▶ Excerpts from a dataset
══════
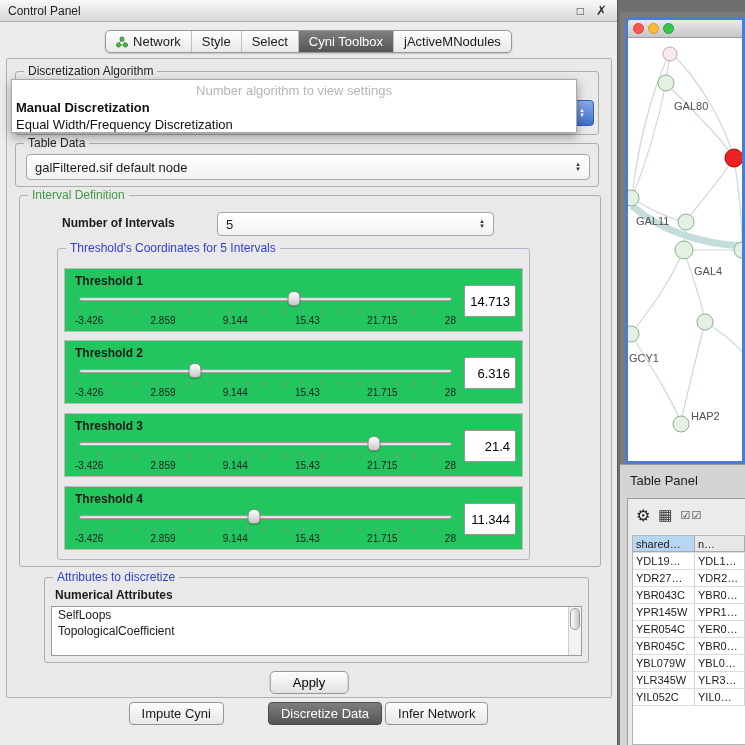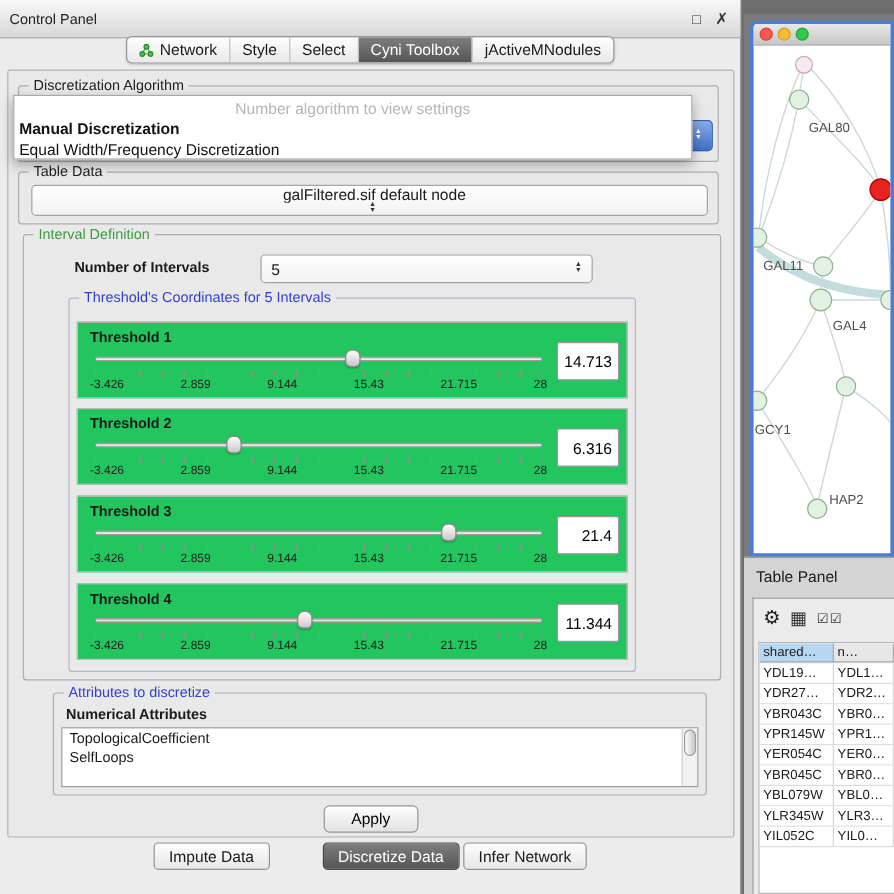--- a/index.html
+++ b/index.html
@@ -1,21 +1,21 @@
 <!DOCTYPE html>
 <html><head>
 <meta charset="utf-8">
 <style>
   * { margin:0; padding:0; box-sizing:border-box; }
   html,body { width:745px; height:745px; }
   body { font-family:"Liberation Sans","DejaVu Sans",sans-serif; background:#6e6e6e; position:relative; overflow:hidden; font-size:13px; color:#1a1a1a; }
 
   
   .control-panel { position:absolute; left:0; top:0; width:618px; height:745px; background:#ececec; border-right:1px solid #5a5a5a; }
-  .titlebar { height:32px; background:linear-gradient(#f8f8f8,#d8d8d8); border-bottom:1px solid #a8a8a8; display:flex; align-items:center; padding:0 10px 0 8px; font-size:12px; color:#222; }
+  .titlebar { height:22px; background:linear-gradient(#f8f8f8,#d8d8d8); border-bottom:1px solid #a8a8a8; display:flex; align-items:center; padding:0 10px 0 8px; font-size:12px; color:#222; }
   .titlebar .spacer { flex:1; }
   .tb-icon { font-size:12px; color:#333; margin-left:12px; }
   .tb-icon.close { font-weight:bold; font-size:13px; }
 
   .top-tabs { position:absolute; top:30px; left:0; right:0; display:flex; justify-content:center; }
   .seg-group { display:flex; border:1px solid #979797; border-radius:5px; overflow:hidden; background:linear-gradient(#fefefe,#e9e9e9); box-shadow:0 1px 2px rgba(0,0,0,.18); }
   .seg { padding:3px 10px; font-size:13px; border-left:1px solid #c0c0c0; display:flex; align-items:center; gap:5px; white-space:nowrap; }
   .seg:first-child { border-left:none; }
   .seg.active { background:linear-gradient(#7e7e7e,#555); color:#fff; }
 
@@ -140,21 +140,21 @@
     </div>
 
     <div class="popup">
       <div class="prompt">Number algorithm to view settings</div>
       <div class="opt bold">Manual Discretization</div>
       <div class="opt">Equal Width/Frequency Discretization</div>
     </div>
 
     <div class="group" style="left:8px; top:84px; width:584px; height:44px;">
       <span class="gtitle plain">Table Data</span>
-      <div class="combo" style="left:10px; top:10px; width:564px;flex-direction:column;">
+      <div class="combo" style="left:10px; top:10px; width:564px;">
         <span class="val">galFiltered.sif default node</span>
         <span class="stepper">
           <span>▲</span>
           <span>▼</span>
         </span>
       </div>
     </div>
 
     <div class="group" style="left:12px; top:136px; width:582px; height:372px;">
       <span class="gtitle green">Interval Definition</span>
@@ -258,33 +258,33 @@
             <input value="11.344" style="">
           </div>
         </div>
       </div>
     </div>
 
     <div class="group" style="left:37px; top:518px; width:545px; height:86px;">
       <span class="gtitle blue">Attributes to discretize</span>
       <span class="attr-head">Numerical Attributes</span>
       <div class="listbox">
+        <div class="item">SelfLoops</div>
         <div class="item">TopologicalCoefficient</div>
-        <div class="item">SelfLoops</div>
         <div class="vscroll">
           <div class="vthumb"></div>
         </div>
       </div>
     </div>
 
     <button class="apply">Apply</button>
   </div>
 
   <div class="bottom-tabs">
-    <div class="btab">Impute Data</div>
+    <div class="btab">Impute Cyni</div>
     <div class="btab active">Discretize Data</div>
     <div class="btab">Infer Network</div>
   </div>
 </div>
 
 <div class="right-col">
 
   <div class="net-window">
     <div class="net-titlebar">
       <span class="light red"></span>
══════
▶ What you are asked to do
Copy each line above where "absolute" appears.

▶ Answer to this exercise
   .control-panel { position:absolute; left:0; top:0; width:618px; height:745px; background:#ececec; border-right:1px solid #5a5a5a; }
   .top-tabs { position:absolute; top:30px; left:0; right:0; display:flex; justify-content:center; }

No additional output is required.